My arms slipped around her light little form and I lifted her up and up, until I was standing with her against the window, and her hair was falling down behind her, and the blood came up in her out of her lungs again, but it didn't matter now.
All the memories of my life with her surrounded us; they wove their shroud around us and closed us off from the world, the soft poems and songs of childhood, and the sense of her before words when there had only been the flicker of the light on the ceiling above her pillows and the smell of her all around me and her voice silencing my crying, and then the hatred of her and the need of her, and the losing of her behind a thousand closed doors, and cruel answers, and the terror of her and her complexity and her indifference and her indefinable strength.

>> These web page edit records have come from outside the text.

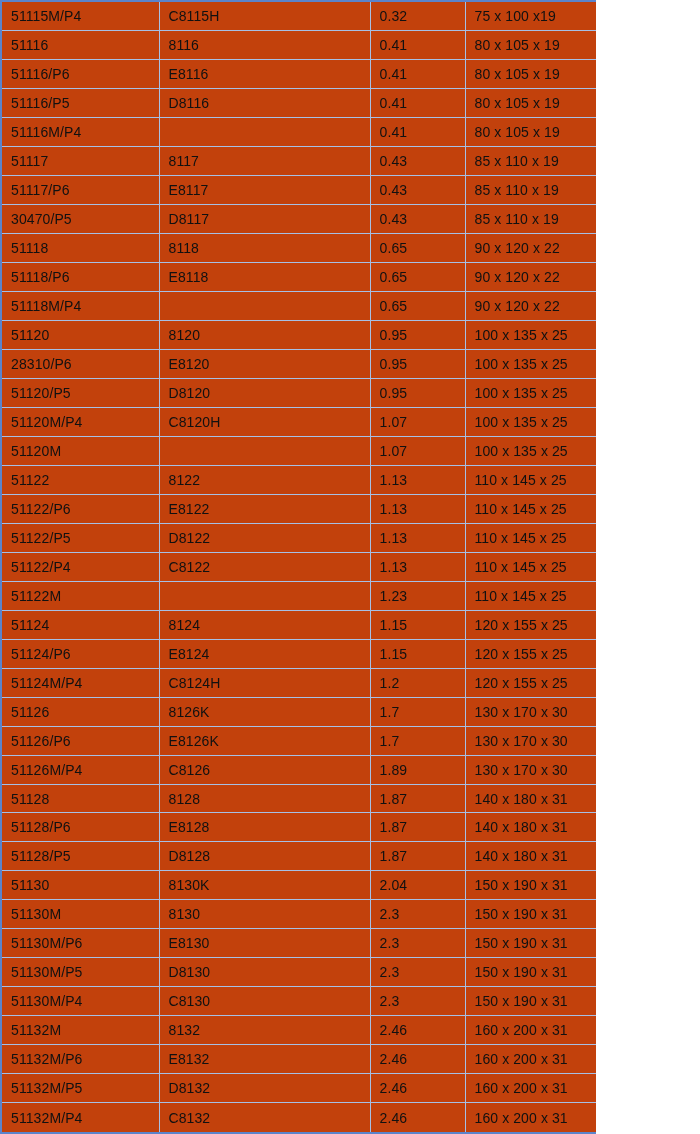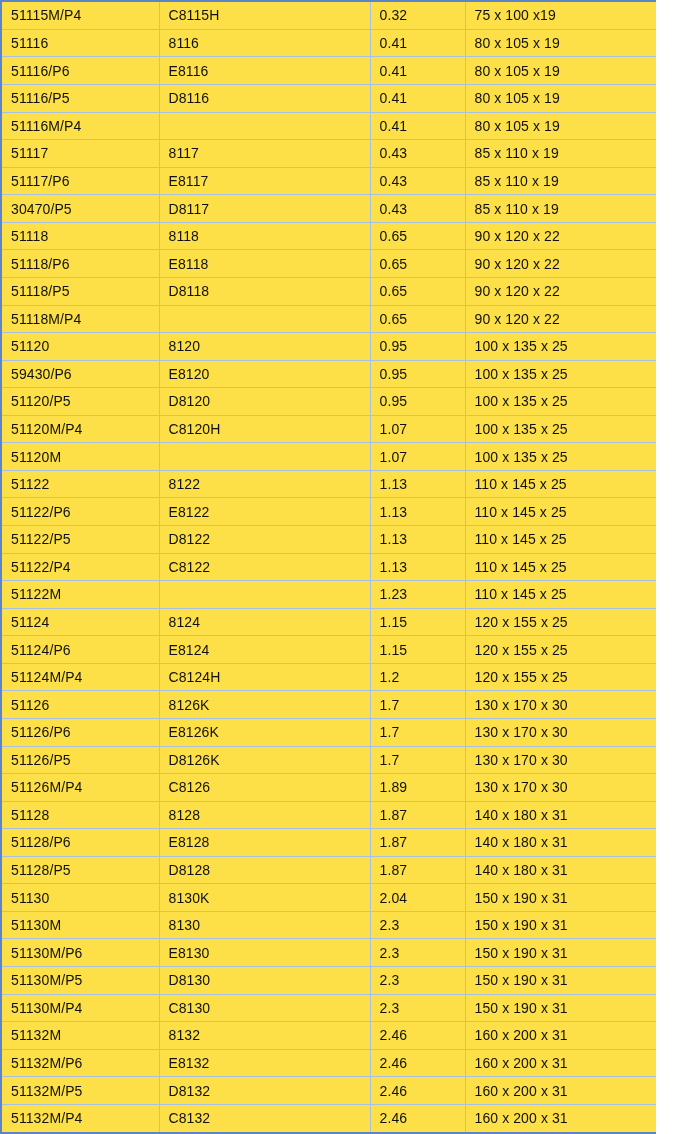--- a/index.html
+++ b/index.html
@@ -8,11 +8,11 @@
     background: #ffffff;
   }
   .page {
-    width: 656px;
+    width: 596px;
     height: 1134px;
     box-sizing: border-box;
     overflow: hidden;
-    background: #fde047;
+    background: #c2410c;
   }
   table.spec-table {
     width: 700px;

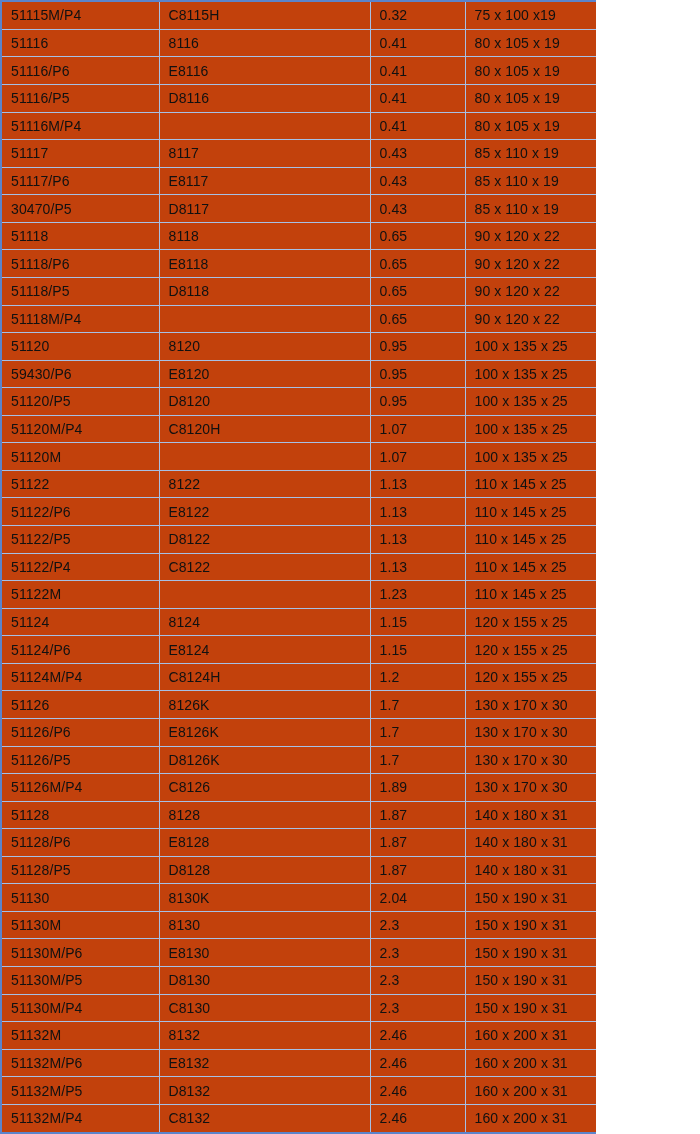--- a/index.html
+++ b/index.html
@@ -111,12 +111,6 @@
           <td>90 x 120 x 22</td>
         </tr>
         <tr>
-          <td>51118/P5</td>
-          <td>D8118</td>
-          <td>0.65</td>
-          <td>90 x 120 x 22</td>
-        </tr>
-        <tr>
           <td>51118M/P4</td>
           <td></td>
           <td>0.65</td>

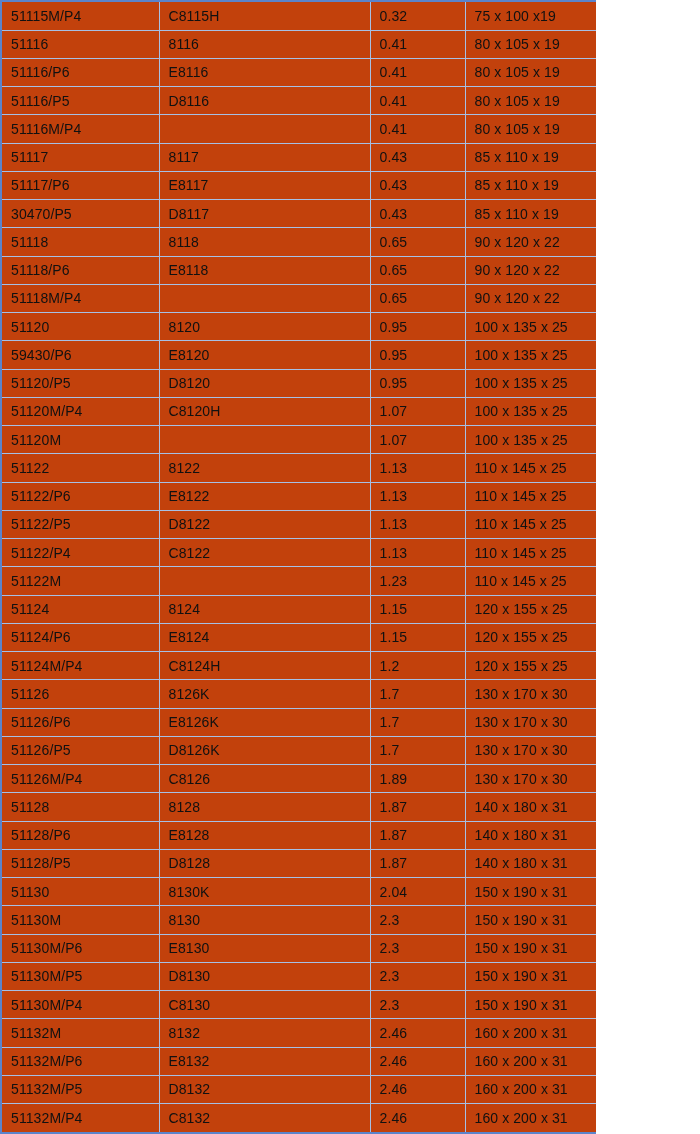--- a/index.html
+++ b/index.html
@@ -123,7 +123,7 @@
           <td>100 x 135 x 25</td>
         </tr>
         <tr>
-          <td>59430/P6</td>
+          <td>28310/P6</td>
           <td>E8120</td>
           <td>0.95</td>
           <td>100 x 135 x 25</td>

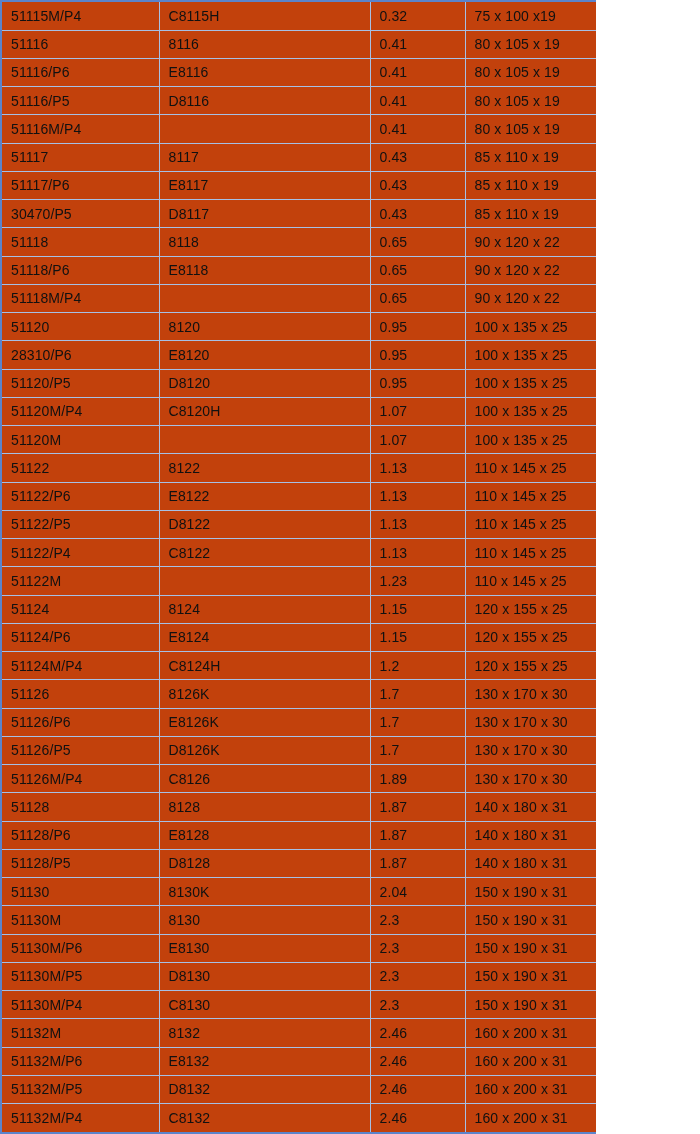--- a/index.html
+++ b/index.html
@@ -207,12 +207,6 @@
           <td>130 x 170 x 30</td>
         </tr>
         <tr>
-          <td>51126/P5</td>
-          <td>D8126K</td>
-          <td>1.7</td>
-          <td>130 x 170 x 30</td>
-        </tr>
-        <tr>
           <td>51126M/P4</td>
           <td>C8126</td>
           <td>1.89</td>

And jetting up into the current came the thirst, not obliterating but heating every concept of her, until she was flesh and blood and mother and lover and all things beneath the cruel pressure of my fingers and my lips, everything I had ever desired. I drove my teeth into her, feeling her stiffen and gasp, and I felt my mouth grow wide to catch the hot flood when it came.
Her heart and soul split open. There was no age to her, no single moment. My knowledge dimmed and flickered and there was no mother anymore, no petty need and petty terror; she was simply who she was. She was Gabrielle.
And all her life came to her defense, the years and years of suffering and loneliness, the waste in those damp, hollow chambers to which she'd been condemned, and the books that were her solace, and the children who devoured her and abandoned her, and the pain and disease, her final enemy, which had, in promising release, pretended to be her friend.. Beyond words and images there came the secret thudding of her passion, her seeming madness, her refusal to despair.
I was holding her, holding her off her feet, my arms crossed behind her narrow back, my hand cradling her limp head, and I was groaning so loud against her with the pumping of the blood that it was a song in time with her heart. But the heart was slowing too quickly. Her death was coming, and with all her will she pumped against it, and in a final burst of denial I pushed her away from me and held her still.
I was almost swooning. The thirst wanted her heart. It was no alchemist, the thirst. And I was standing there with my lips parted and my eyes glazed and I held her far, far away from me as if I were two beings, the one wanting to crush her and the other to bring her to me.
Her eyes were open and seemingly blind. For a moment she was in some place beyond all suffering, where there was nothing but sweetness and even something that might be understanding, but then I heard her calling to me by name.
I lifted my right wrist to my mouth and slashed the vein and pushed it against her lips. She didn't move as the blood spilled over her tongue.
"Mother, drink," I said frantically, and pushed it harder, but some change had already commenced.
Her lips quivered, and her mouth locked to me and the pain whipped through me suddenly encircling my heart.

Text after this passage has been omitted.